At present and increasingly so in the immediate future we are going to be short of materials. We are not going to be able to give everyone everything he wants. We have had no practice in holding off customers for nearly twenty years. But I do not expect any real public reaction if we are frank and honest in telling people why they can’t have what they want. I would like, however, to make one suggestion. I would rather we didn’t say that we couldn’t give service because of government orders or priorities. The real reason is that the materials are needed for munitions. If so, why not say so, rather than seem to blame some one else, or if we have to blame someone let’s blame Hitler and the Jap. It is with the pious hope that they get these materials where they will do them the most harm that we are giving them up. I’d prefer to take credit for that than seem to imply that there was blame and that I was trying to dodge it.

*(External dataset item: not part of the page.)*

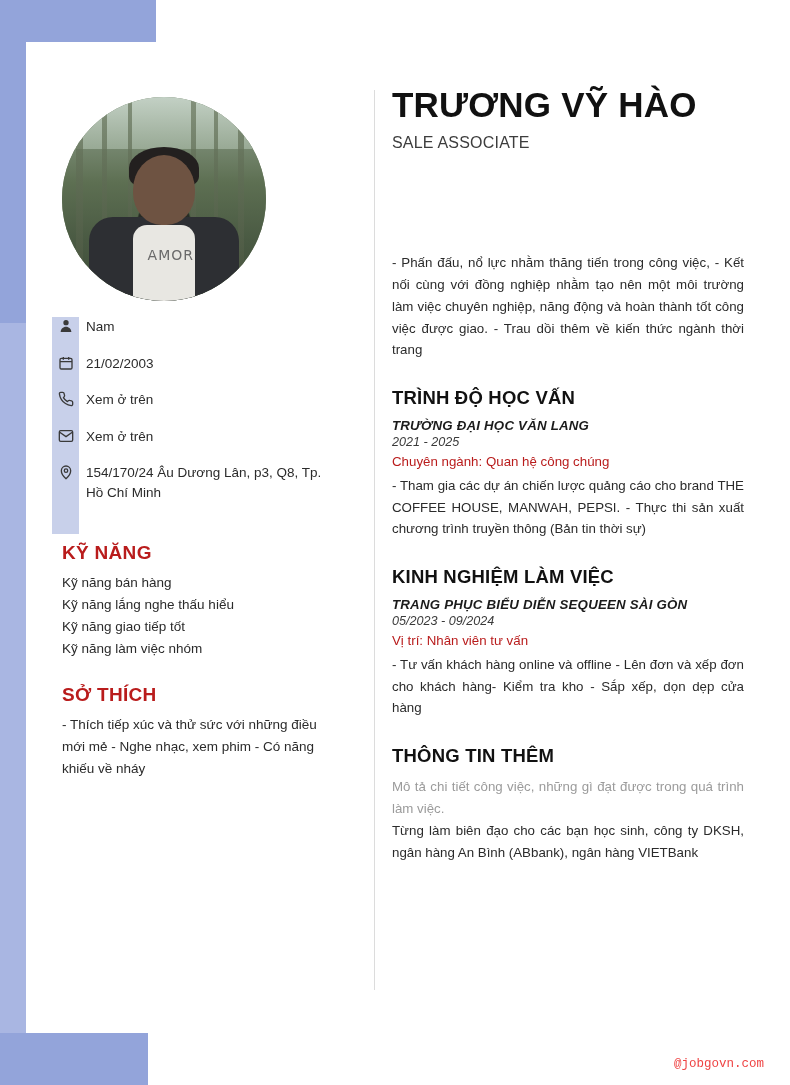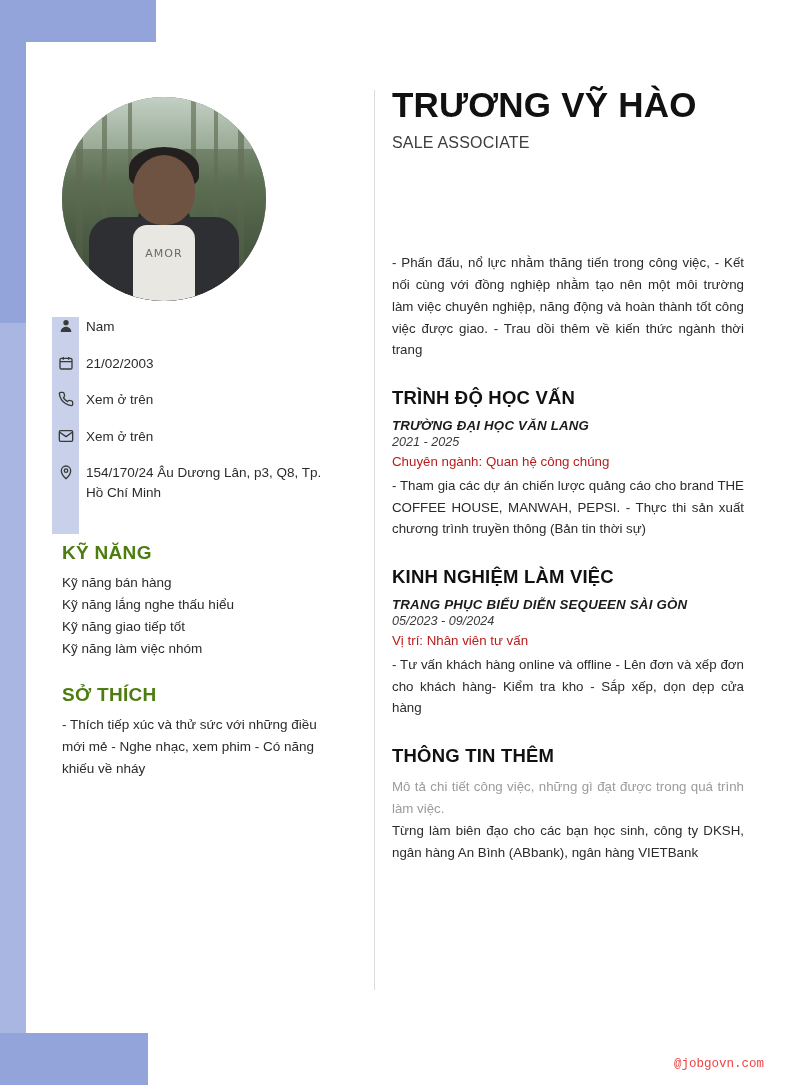"AMOR" .photo .shirt-text { font-size: 11px -> 14px; text-align: center -> right }
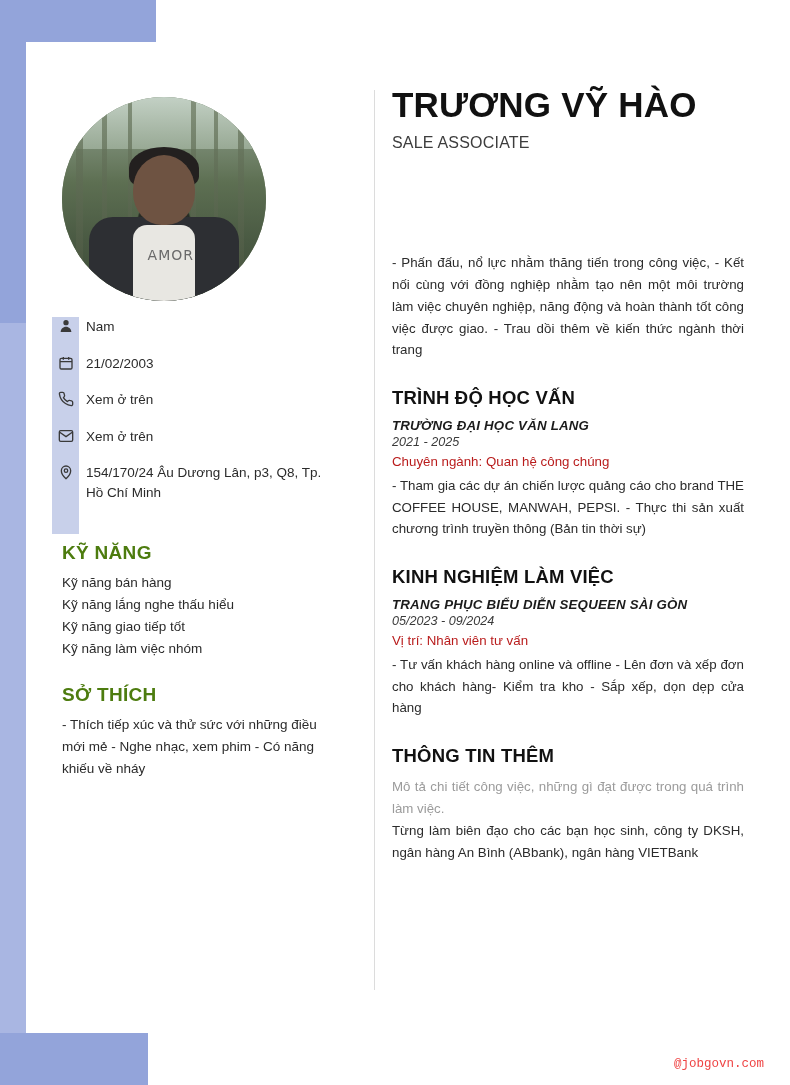"KỸ NĂNG" .left-h { color: #4d7c0f -> #b91c1c }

And, after all, the material we are going to do without is so very little. To you who have always lived in the Bell System the idea of losing most or all of the construction program may seem cataclysmic but it isn’t for we are in a business of selling service and not materials. When a tire company gets no materials, it has no business at all. When we get no materials we still have as much business as we ever had before and the capacity to serve the vital needs of the country. What’s happened to us is we just can’t grow as usual–and as a matter of fact, we wouldn’t be growing this way if it weren’t for the war anyhow.

What will happen to us after the war? I am sure I don’t know, but I am equally certain that it is nothing to worry about now. If the Bell System is a rigid system and hasn’t flexibility and imagination at the top it may not be able to meet the inevitable changes and take advantage of them. But there is no reason why we shouldn’t be flexible and alert. There is sure to be change. Some people take advantage of change, others don’t, but I don’t know why we shouldn’t make the most of it as well as the next man. People are going to keep talking and one way or another we ought to be able to make it possible and pleasant for them to do so and profitable to us.